To home in further on why digital GTM is so important, consider the companies Taher had been with previously. Not only do they know how to market effectively to consumers, but they also know the digital marketing landscape, and what it takes to move today’s consumers along the journey from awareness to interest to engagement to trial to purchase and beyond. Managing the full customer lifecycle is the lingua franca of today’s digital marketing, and Taher has brought this proven approach to BroadSoft’s B2B world with a fine balance of B2C marketing-savvy, and the problem-solving mindset of an engineer.

I’ll provide one example here, and it pertains to the third phase of their Powered by BroadSoft framework – driving end user adoption. BroadSoft has developed microsites as selling tools for carriers to make it easier for end users to adopt these cloud-based applications. Consider something as simple as a website with FAQs to address the top 10 issues faced by end users, such as setting up voicemail or using call forwarding. Being built on a digital template, carriers can easily customize them to add local market references or offer various language options. Furthermore, they can brand the sites to reinforce their direct connection with customers – this isn’t about the BroadSoft brand, it’s about the carrier.

Why This Matters for Carriers

As a way of summing up, the main takeaway is that carriers of all types are facing the same pressures of digital transformation and providing cloud-based services. Conversely, the market opportunity is large and it’s still early. During Taher’s presentation, he cited that cloud penetration is only 11% for UC, 9% for contact center and 1% for team collaboration. All told, he foresees a $43 billion cloud market, so there’s a lot at stake for the BroadSoft service provider channel.

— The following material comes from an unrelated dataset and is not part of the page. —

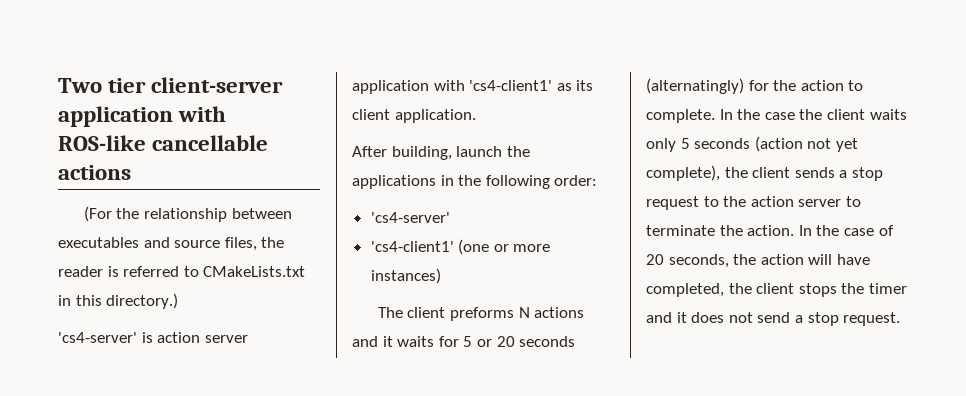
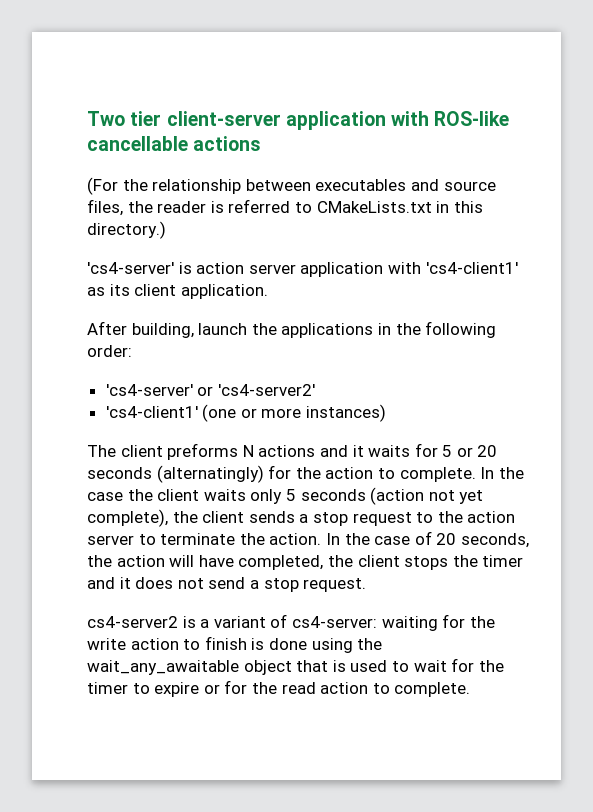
  After building, launch the applications in the following order:
- 'cs4-server'
+ 'cs4-server' or 'cs4-server2'
+ cs4-server2 is a variant of cs4-server: waiting for the write action to finish is done using the wait_any_awaitable object that is used to wait for the timer to expire or for the read action to complete.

While carriers are just one channel – route – to market, they at least have an installed base, and Powered by BroadSoft has been developed to help them defend that base and grow out the revenue potential. The key to success is to be ready now with an end-to-end value proposition that leverages the power of digital marketing. This is where my earlier mention of Google, Amazon and Facebook comes back into play. Aside from their massive scale, they are all very adept digital marketers, and this may be biggest reason of all for the BroadSoft channels to get with the program.

Breaking from the status quo is going to be necessary to stand out in this field, and with such a large untapped market for cloud services, there’s plenty of new value to be created. I’m sure Bonin would agree this is the essence of hackonomy, and a well-considered approach, not just to help carriers remain the channel of choice for existing customers, but to create a new value proposition for what the channel needs to be as other businesses consider their journey into the cloud.